Vacances scolaires : Vendre des mouchoirs papiers jetables pour pouvoir aller à l’école

Fousseini dans un Maquis

Comme on le dit souvent : « Au Faso, il y a les uns, les autres et les et cetera. »
Pendant que certains écoliers profitent de leurs vacances scolaires en se faisant offrir un voyage en colonies de vacances. D’autres se font inscrire à des cours de musique, danse. Pour la grande majorité des écoliers de la capitale, l’heure est à l’action. Car, la rentrée scolaire se prépare dès maintenant.

Ils ont entre 7 à 14ans, Ils sont tous de jeunes garçons. Ils sillonnent les débits de boisson de Ouagadougou communément appelés « maquis ». Ils proposent aux clients assis autour des tables des « maquis », où la musique est presque assourdissante, de petits paquets de mouchoirs papiers jetables appelés lotus quand bien même c’est une autre marque. On les rencontre aussi dans les grandes artères de ouaga, devant les parkings de moto, au niveau des services et des petits marchés appelés « Yaar ». On pourrait dire qu’on les rencontre partout où il y a de l’affluence.

Difficile de refuser un paquet de mouchoirs jetables qu’un enfant te tend, presque de force, pendant que tu as 100Fcfa en poche, dans le porte-monnaie.

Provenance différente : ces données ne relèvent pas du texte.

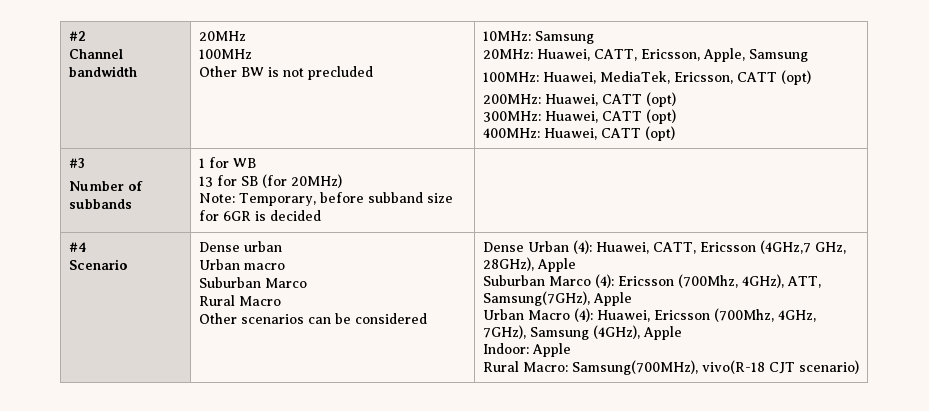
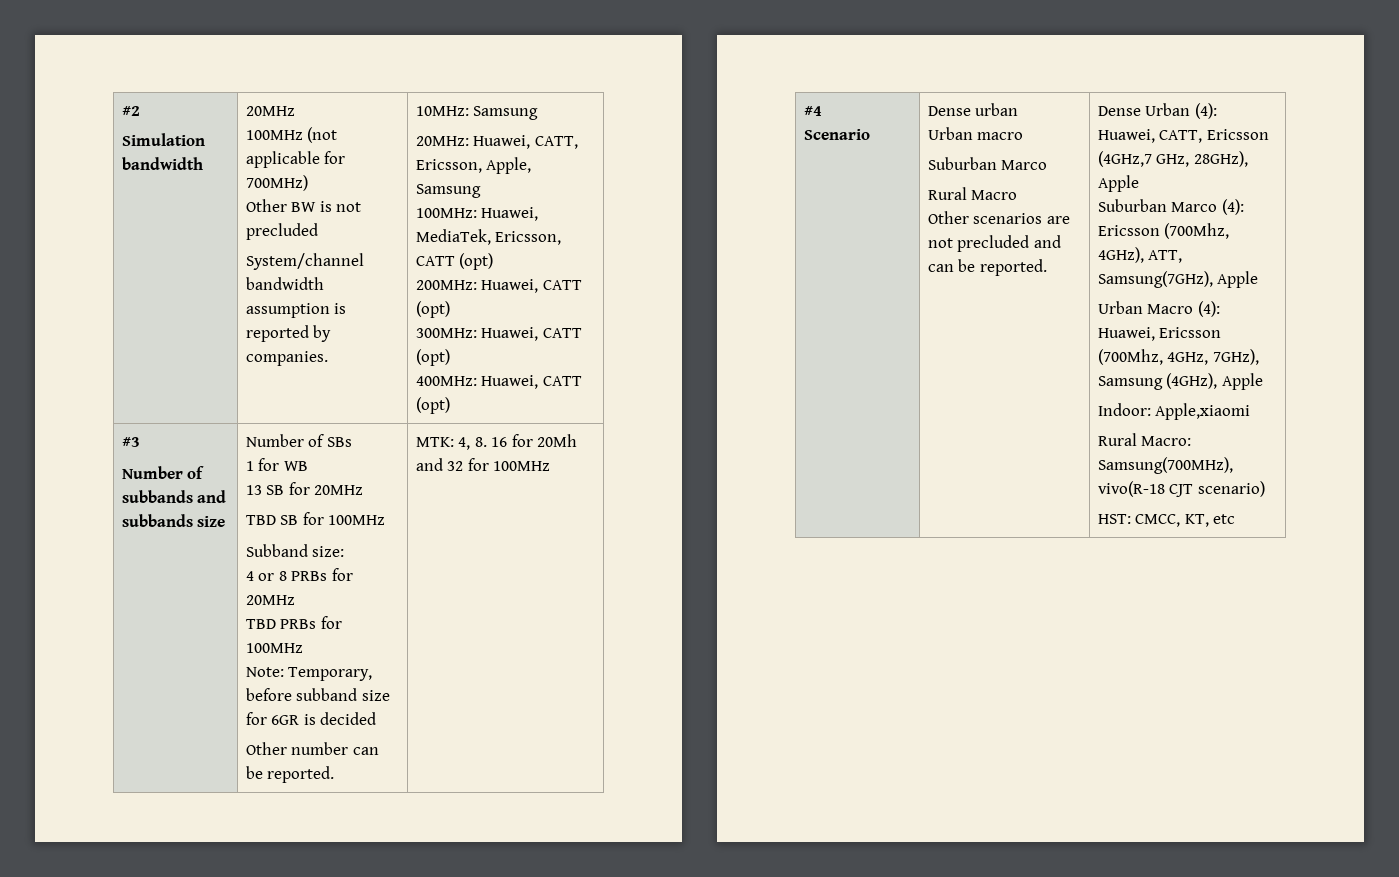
- Channel bandwidth
+ Simulation bandwidth
- 100MHz
+ 100MHz (not applicable for 700MHz)
+ System/channel bandwidth assumption is reported by companies.
- Number of subbands | 1 for WB
- 13 for SB (for 20MHz)
+ Number of subbands and subbands size | Number of SBs
+ 1 for WB
+ 13 SB for 20MHz
+ TBD SB for 100MHz
+ Subband size:
+ 4 or 8 PRBs for 20MHz
+ TBD PRBs for 100MHz
+ Other number can be reported. | MTK: 4, 8. 16 for 20Mh and 32 for 100MHz
- Other scenarios can be considered
+ Other scenarios are not precluded and can be reported.
- Indoor: Apple
+ Indoor: Apple,xiaomi
+ HST: CMCC, KT, etc

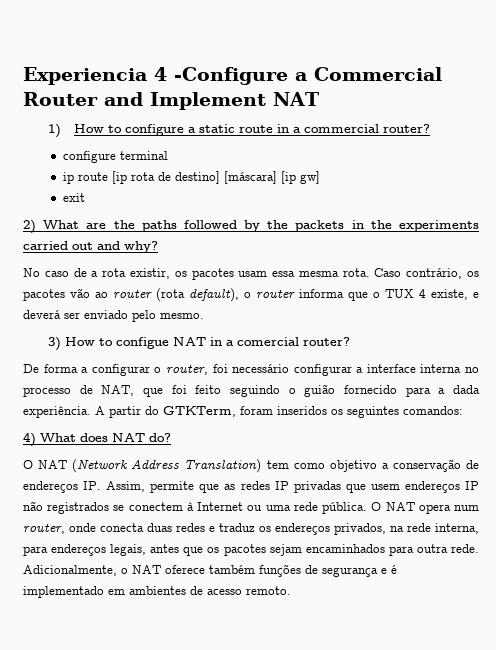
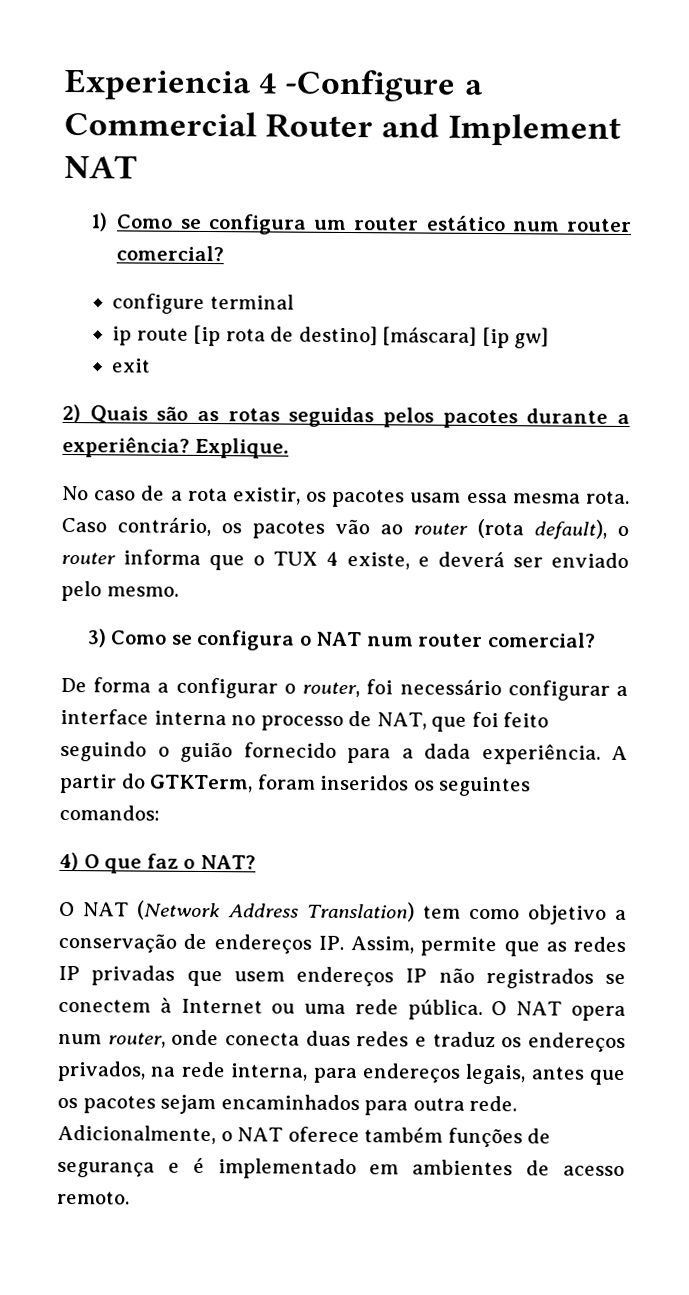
- 1) How to configure a static route in a commercial router?
+ 1) Como se configura um router estático num router comercial?
- 2) What are the paths followed by the packets in the experiments carried out and why?
+ 2) Quais são as rotas seguidas pelos pacotes durante a experiência? Explique.
- 3) How to configue NAT in a comercial router?
+ 3) Como se configura o NAT num router comercial?
- 4) What does NAT do?
+ 4) O que faz o NAT?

Encore plus difficile, quand de grosses goûtes de sueur coulent de ton visage et de ton corps.
Mieux devant une bouteille de bière fraîche et un plat de poulet « bicyclette », il faut un paquet de mouchoirs jetables.

C’est ainsi que, de maquis en maquis Fousseini Ouédraogo, 11 ans, élève en classe de 1ère année d’étude au collège, se fait un bénéfice de vente de 400 à 1000Fcfa/jours.
Son défi est d’économiser suffisamment d’argent pour son transport, son déjeuner de tous les jours d’école. Il doit également pouvoir s’acheter quelques fournitures scolaires pour prêter mains fortes à ses parents. Son père est un ouvrier saisonnier et sa mère vend des légumes au marché du secteur où ils habitent. Ils sont presque désœuvrés et vivent des maigres revenus qu’ils ont quotidiennement.
Fousseini est bon élève. Il a réussi à son Certificat d’Etude Primaire avec une bonne moyenne. Cela, lui a valu une place gratuite au Lycée Philippe Zinda Kaboré (lycée d’enseignement public). Le lycée se situe au centre ville et Fousseini aura à parcourir 20km par jour, pour s’y rendre et revenir à la maison.
C’est pourquoi, Fousseini a entrepris de vendre des mouchoirs jetables durant ces périodes de vacances afin de pourvoir s’adapter à sa nouvelle vie de collégien.
Pour mener son activité, Fousseini quitte le domicile parental à 7h du matin. Avec 400Fcfa en poche, il achète dans une alimentation, un emballage de six (06) paquets de mouchoirs jetables. Par emballage, Fousseini gagne 200Fcfa de bénéfice. Ainsi à la fin de sa journée qui est prévu pour 20h, il accumule entre 400 à 600Fcfa de bénéfice.
Très économe, Fousseini ne déjeune pratiquement pas. Un sachet d’eau à 25Fcfa et des cacahuètes achetées à 50Fcfa lui suffissent pour toute la journée.

Fousseini compte procéder ainsi tous les jours pendant les trois (3) mois de vacances.
Il espère obtenir une bourse d’étude et promet une année scolaire couronnée de succès.
Il ambitionne devenir comptable. Nous lui donnons rendez-vous dans six (6) ans pour l’obtention de son diplôme d’aide comptable.